**What is needed:** Your copy should start at the line with "-35,6 +35,7 @@" and end at the line with "expecting to find,</span>" in the data below. Transcribe only those lines, exactly, pictures excluded.

Start of Block

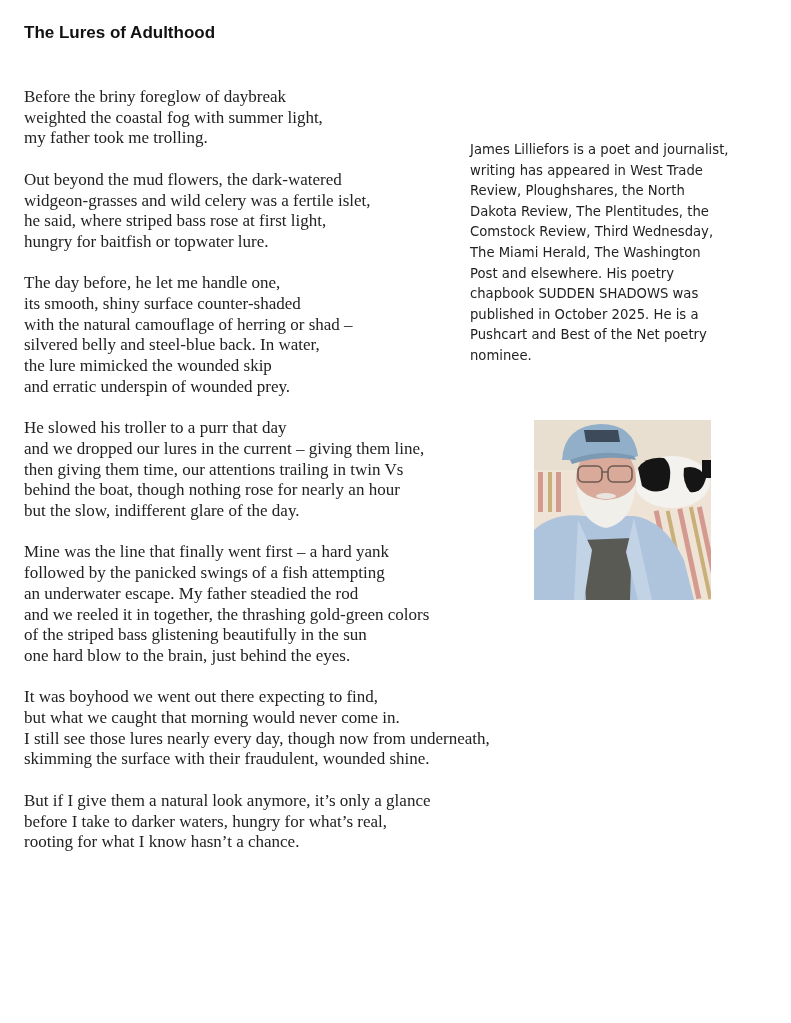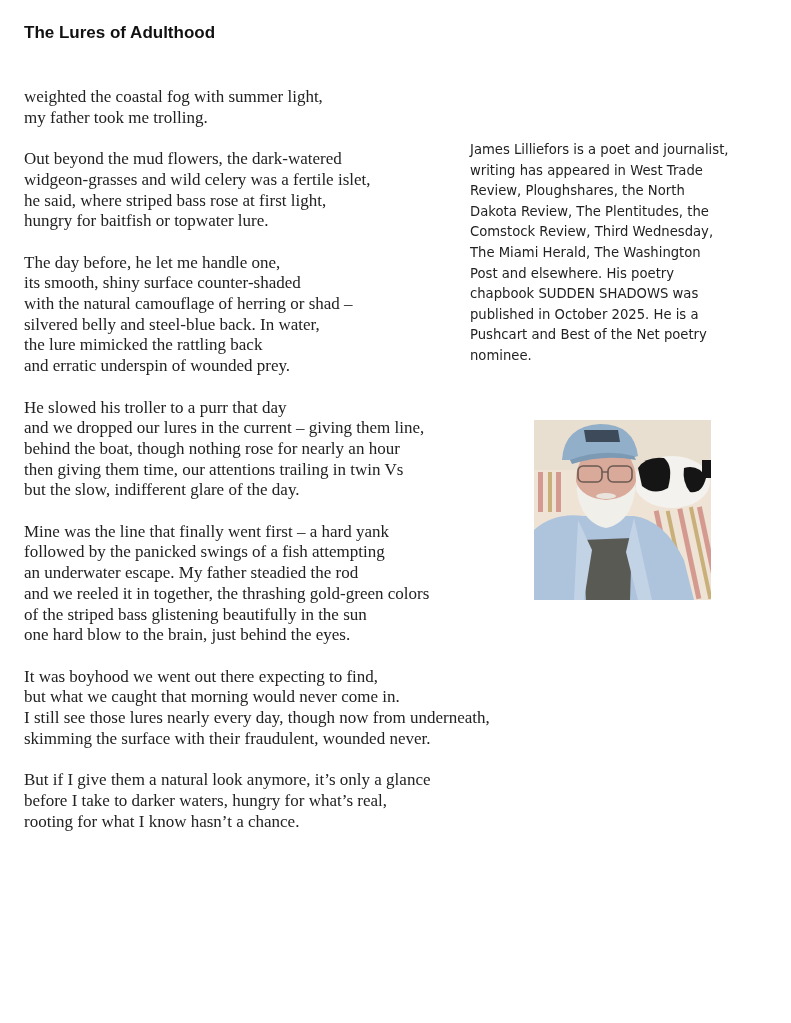--- a/index.html
+++ b/index.html
@@ -35,6 +35,7 @@
 
 <div class="poem">
   <p class="stanza">
+    <span class="line">Before the briny foreglow of daybreak</span>
     <span class="line">weighted the coastal fog with summer light,</span>
     <span class="line">my father took me trolling.</span>
   </p>

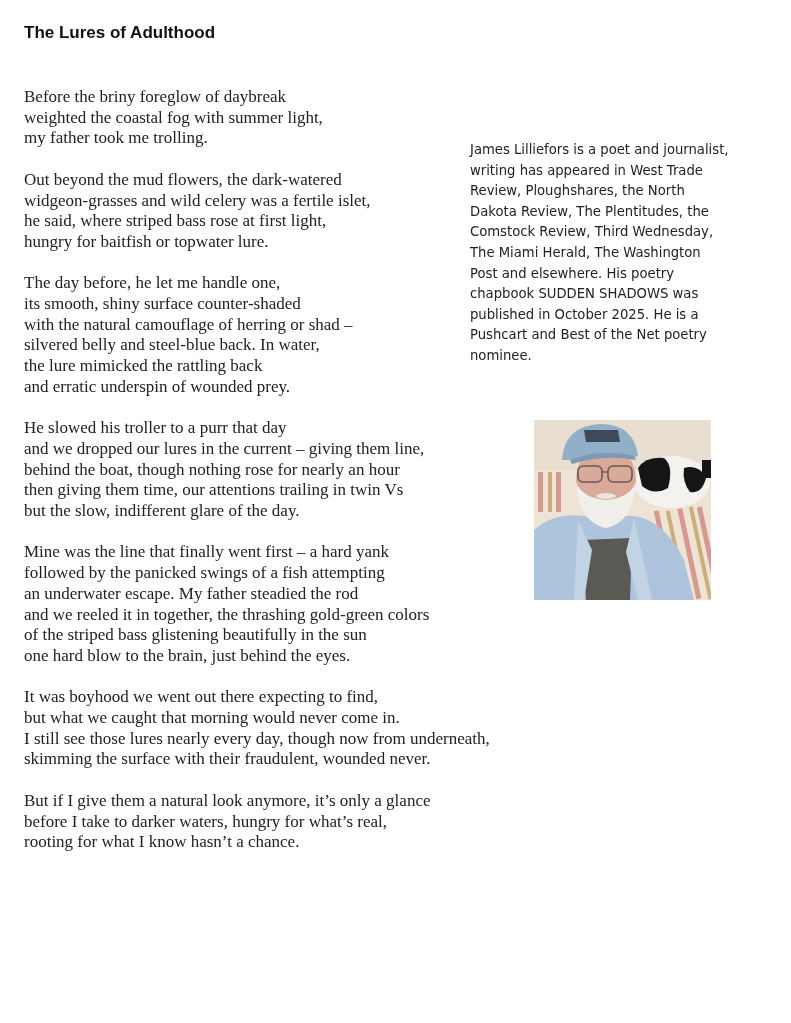--- a/index.html
+++ b/index.html
@@ -50,7 +50,7 @@
     <span class="line">its smooth, shiny surface counter-shaded</span>
     <span class="line">with the natural camouflage of herring or shad –</span>
     <span class="line">silvered belly and steel-blue back. In water,</span>
-    <span class="line">the lure mimicked the rattling back</span>
+    <span class="line">the lure mimicked the wounded skip</span>
     <span class="line">and erratic underspin of wounded prey.</span>
   </p>
   <p class="stanza">

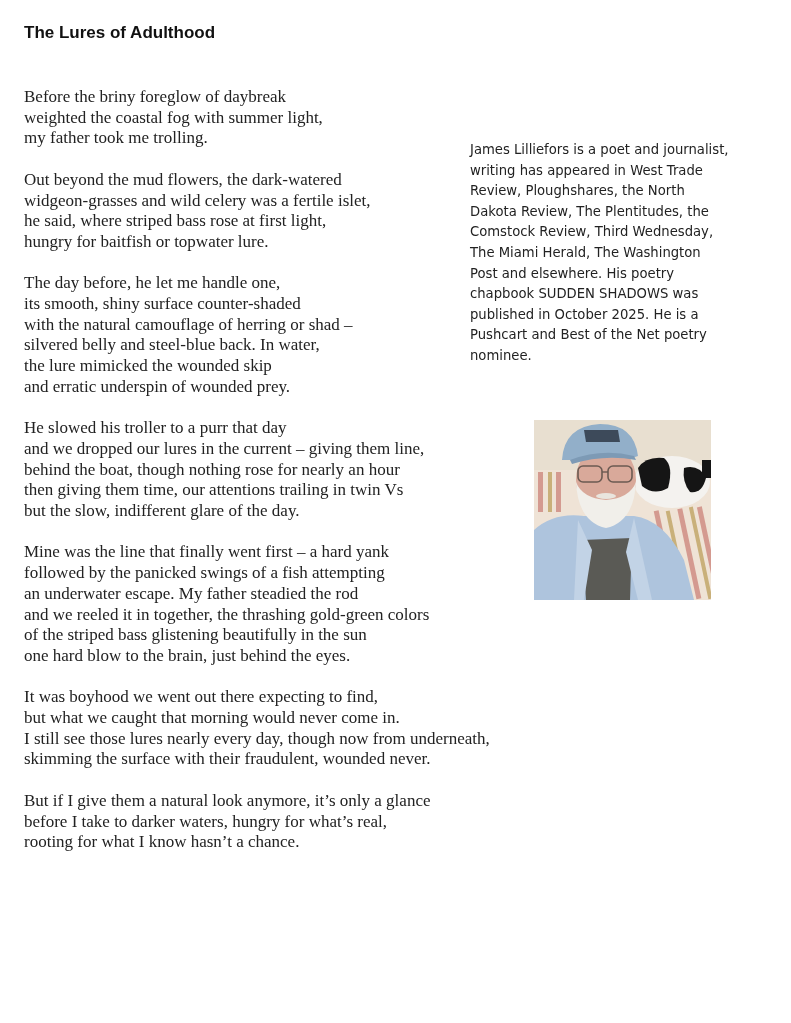--- a/index.html
+++ b/index.html
@@ -56,8 +56,8 @@
   <p class="stanza">
     <span class="line">He slowed his troller to a purr that day</span>
     <span class="line">and we dropped our lures in the current – giving them line,</span>
+    <span class="line">then giving them time, our attentions trailing in twin Vs</span>
     <span class="line">behind the boat, though nothing rose for nearly an hour</span>
-    <span class="line">then giving them time, our attentions trailing in twin Vs</span>
     <span class="line">but the slow, indifferent glare of the day.</span>
   </p>
   <p class="stanza">

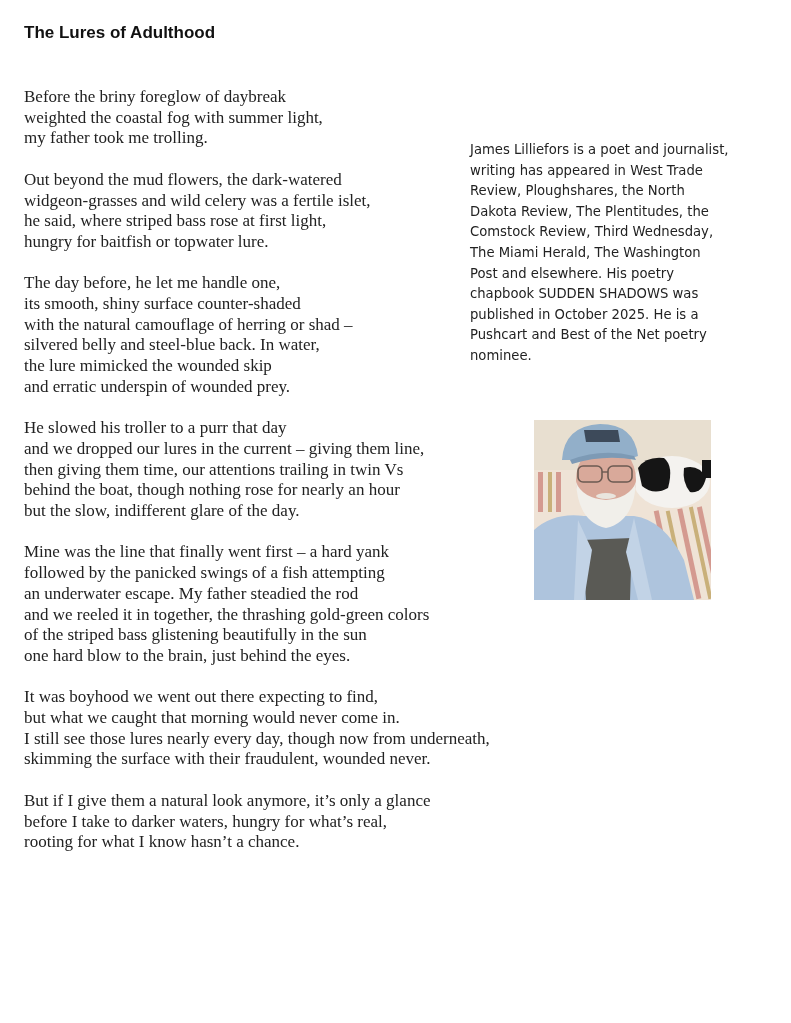--- a/index.html
+++ b/index.html
@@ -72,7 +72,7 @@
     <span class="line">It was boyhood we went out there expecting to find,</span>
     <span class="line">but what we caught that morning would never come in.</span>
     <span class="line">I still see those lures nearly every day, though now from underneath,</span>
-    <span class="line">skimming the surface with their fraudulent, wounded never.</span>
+    <span class="line">skimming the surface with their fraudulent, wounded shine.</span>
   </p>
   <p class="stanza">
     <span class="line">But if I give them a natural look anymore, it’s only a glance</span>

End of Block

**Task solution:**
@@ -35,6 +35,7 @@
 
 <div class="poem">
   <p class="stanza">
+    <span class="line">Before the briny foreglow of daybreak</span>
     <span class="line">weighted the coastal fog with summer light,</span>
     <span class="line">my father took me trolling.</span>
   </p>

--- a/index.html
+++ b/index.html
@@ -50,7 +50,7 @@
     <span class="line">its smooth, shiny surface counter-shaded</span>
     <span class="line">with the natural camouflage of herring or shad –</span>
     <span class="line">silvered belly and steel-blue back. In water,</span>
-    <span class="line">the lure mimicked the rattling back</span>
+    <span class="line">the lure mimicked the wounded skip</span>
     <span class="line">and erratic underspin of wounded prey.</span>
   </p>
   <p class="stanza">

--- a/index.html
+++ b/index.html
@@ -56,8 +56,8 @@
   <p class="stanza">
     <span class="line">He slowed his troller to a purr that day</span>
     <span class="line">and we dropped our lures in the current – giving them line,</span>
+    <span class="line">then giving them time, our attentions trailing in twin Vs</span>
     <span class="line">behind the boat, though nothing rose for nearly an hour</span>
-    <span class="line">then giving them time, our attentions trailing in twin Vs</span>
     <span class="line">but the slow, indifferent glare of the day.</span>
   </p>
   <p class="stanza">

--- a/index.html
+++ b/index.html
@@ -72,7 +72,7 @@
     <span class="line">It was boyhood we went out there expecting to find,</span>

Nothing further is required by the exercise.